Andrei Alexandrescu wrote:
This is somewhat OT but I think it's an interesting problem. Consider the following data:

double[][] a =
[
    [ 1, 4, 7, 8 ],
    [ 1, 7 ],
    [ 1, 7, 8],
    [ 4 ],
    [ 7 ],
];

We want to compute an n-way union, i.e., efficiently span all elements in all arrays in a, in sorted order. You can assume that each individual array in a is sorted. The output of n-way union should be:

auto witness = [
    1, 1, 1, 4, 4, 7, 7, 7, 7, 8, 8
];
assert(equal(nWayUnion(a), witness[]));

The STL and std.algorithm have set_union that does that for two sets: for example, set_union(a[0], a[1]) outputs [ 1, 1, 4, 7, 7, 8 ]. But n-way unions poses additional challenges. What would be a fast algorithm? (Imagine a could be a very large range of ranges).

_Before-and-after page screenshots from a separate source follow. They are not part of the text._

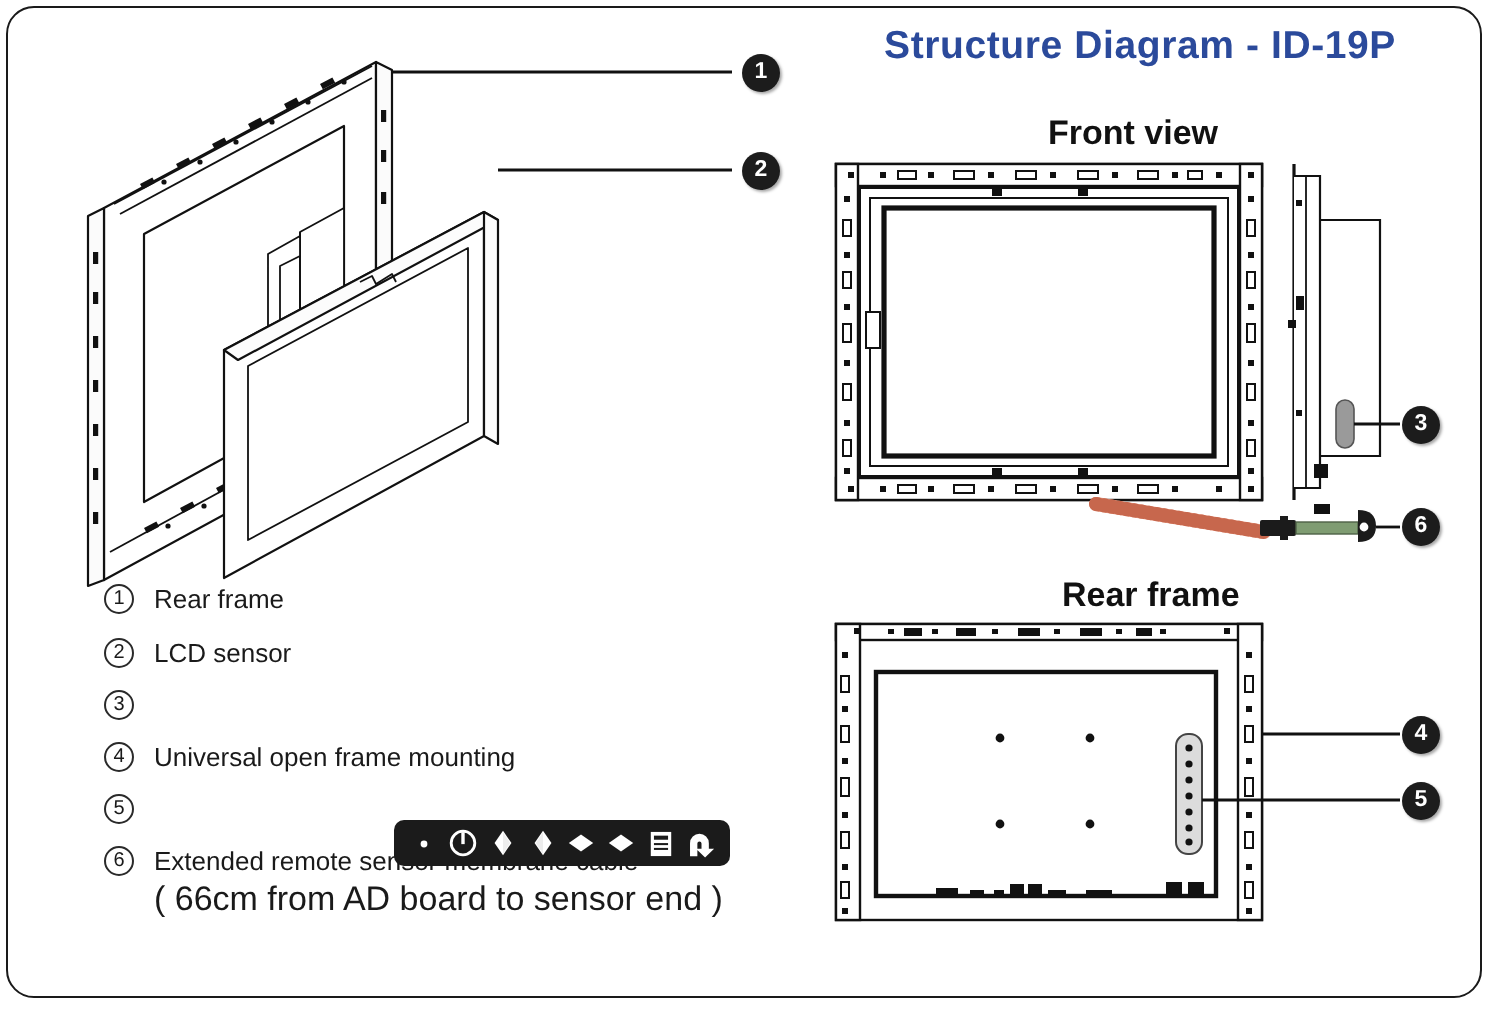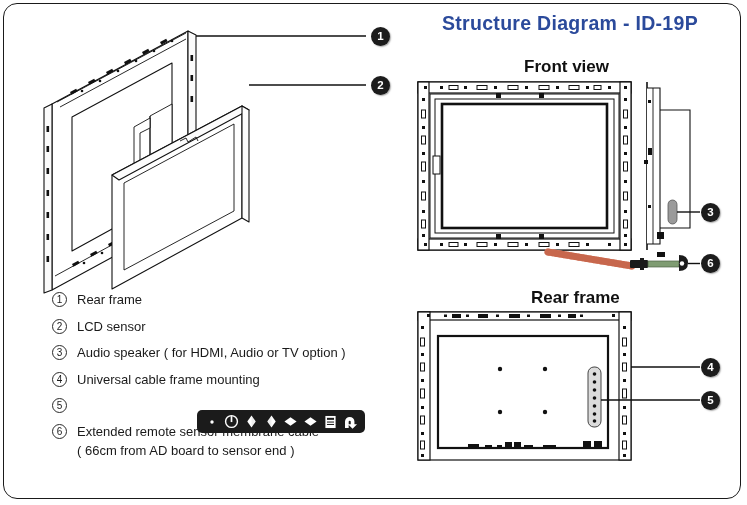"Audio speaker ( for HDMI," div.legend-text { html: <div>Audio speaker ( for HDMI, Audio or TV option )</div> -> none }
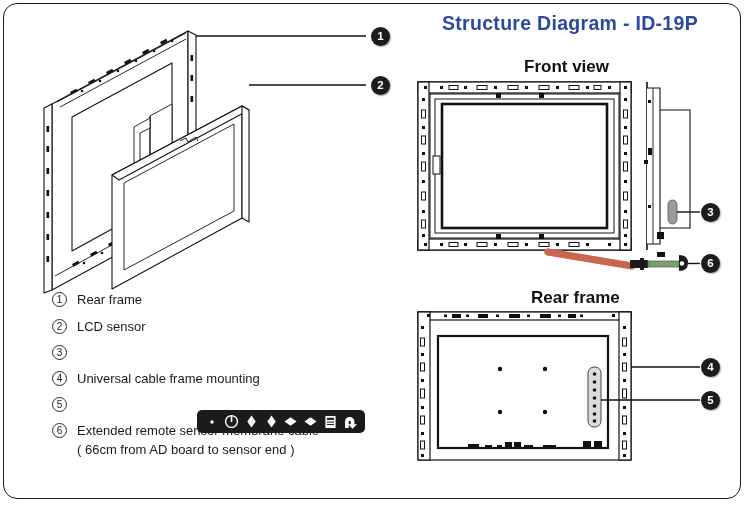"Universal cable frame mounting" div.legend-text { text: cable -> open }
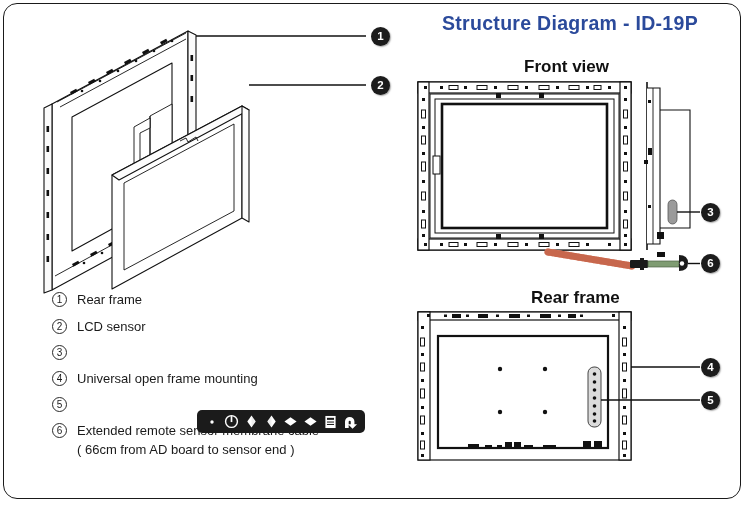"( 66cm from AD board" .legend-sub { font-size: 13px -> 17px }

It seems like there are two basic options: either merge the arrays (as
per merge sort) and deal with multiple passes across the same data
elements or insert the elements from each array into a single
destination array and deal with a bunch of memmove operations.

The merge option is kind of interesting because it could benefit from a
parallel range of sorts.  Each front() op could actually return a range
which contained the front element of each non-empty range. Pass this to a min() op accepting a range and drop the min element into the destination. The tricky part would be working things in such a way that the originating range could have popFront() called once the insertion had occurred.

Needless to say, nWayUnion is a range :o).

Finally, why would anyone care for something like this?

Other than mergeSort? I'd think that being able to perform union of N sets in unison would be a nice way to eliminate arbitrary restrictions.